Kulübede Maya uyurken onu uyandırmamaya dikkat ederek parmak uçlarıma basa basa üstüme yeşilli gömleğimi geçirdiğim gibi pegasus ahırlarına koştum.Şansıma hava da yağmurluydu neler olduğunu anlamıyordum.Pegasusumu aradım ve bulduğum gibi üstüne atladım.Onunla beraber uçtum ve New York'taki evime vardım.Pegasusuma geri dönmesini söyleyip,bir havuç uzattım ve uçtu.O gittikten hemen sonra ben de kapıyı çaldım.Sızlana sızlana gelen ablamın sesi duyuluyordu.Abim de ona katılmıştı.Ablam kapıyı açtı ve beni görünce gözlerini ovaladı.Evet bu bendim.Bağırdım.
"Abla!"
Ablam şaşırmıştı,abim de kim olduğumu sorarken beni görünce bana sarıldı ve kucağına aldı.Kucağa alınmak için biraz büyüktüm ama her neyse..

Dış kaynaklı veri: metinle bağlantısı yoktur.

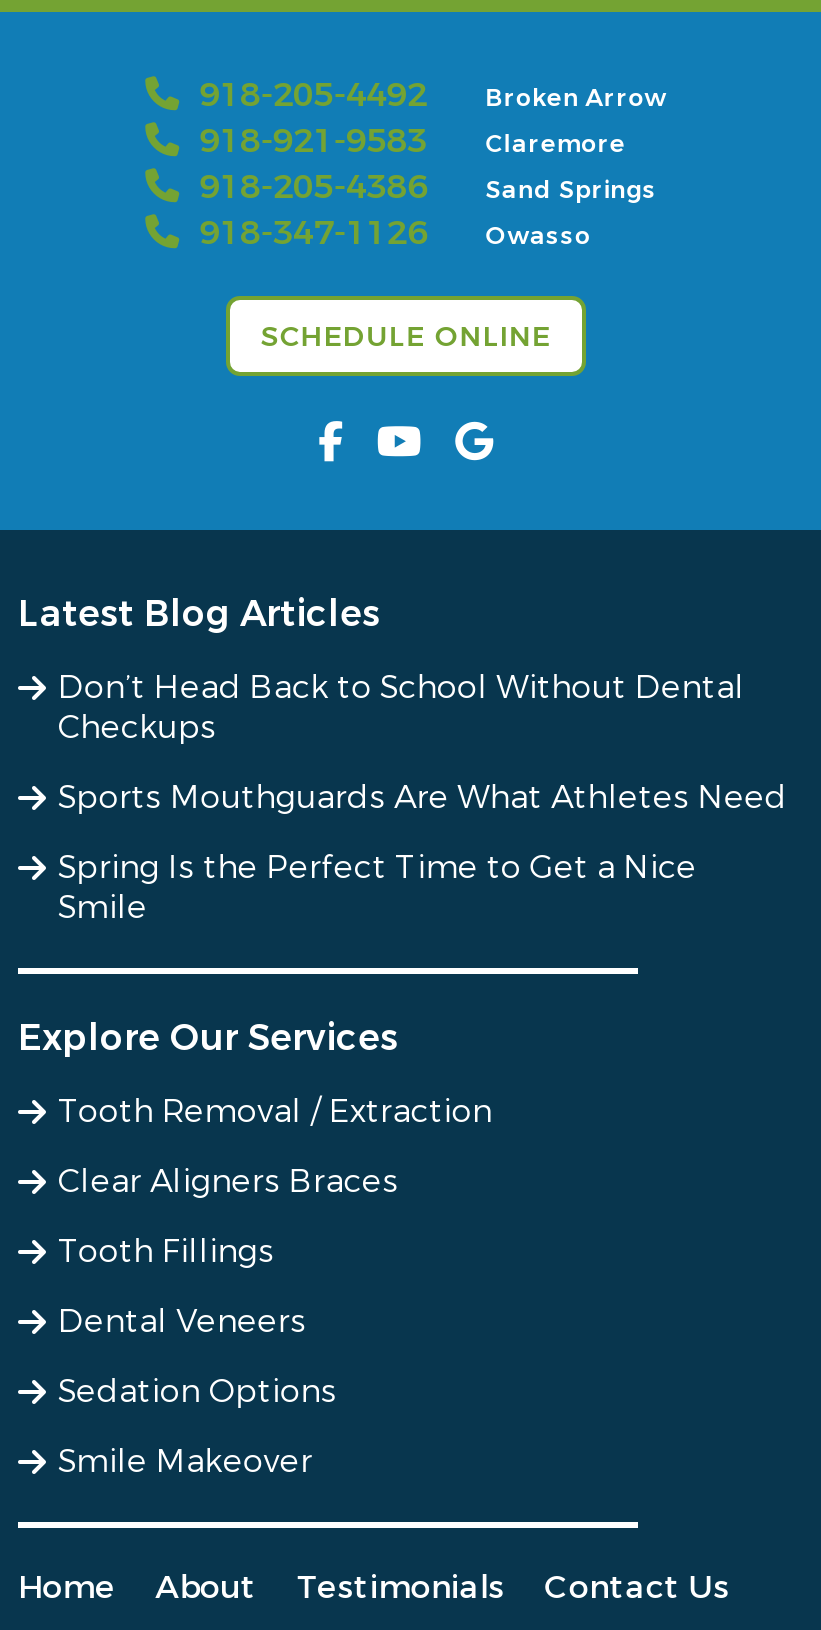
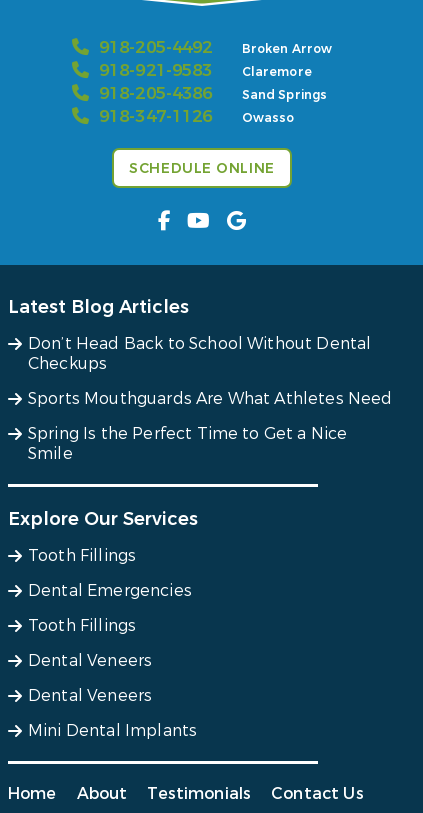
- Tooth Removal / Extraction
+ Tooth Fillings

- Clear Aligners Braces
+ Dental Emergencies

- Sedation Options
+ Dental Veneers

- Smile Makeover
+ Mini Dental Implants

Ablam kekeledi ve abime baktı.Abim çok mutlu görünüyordu ama ablam tuhaf bir şeyler olduğunu farketmişti.
"Ne işin var burada ablacığım?"
"Geldim işte."
O sırada çalınan kapı üzerine korktum ve tuvalete kaçtım.Kapı açıldıktan hemen sonra Kıvırcık'ın sesi duyuluyordu.
"Haydi çık ortaya!"
Ablam beni tuvaletten çıkardı ve Kıvırcık'a teslim etti.Bana biraz muzipçe gözlerle bakarak kışa az kaldığını söyledi ve beni uğurladı.O sırada abim de ablama çok kötü bakıyordu.
Kıvırcık'ın nasihatlarıyla yolu tamamladıktan sonra kulübeme girdim.Maya hala uyuyordu.Ben de ona katılıp,uyudum.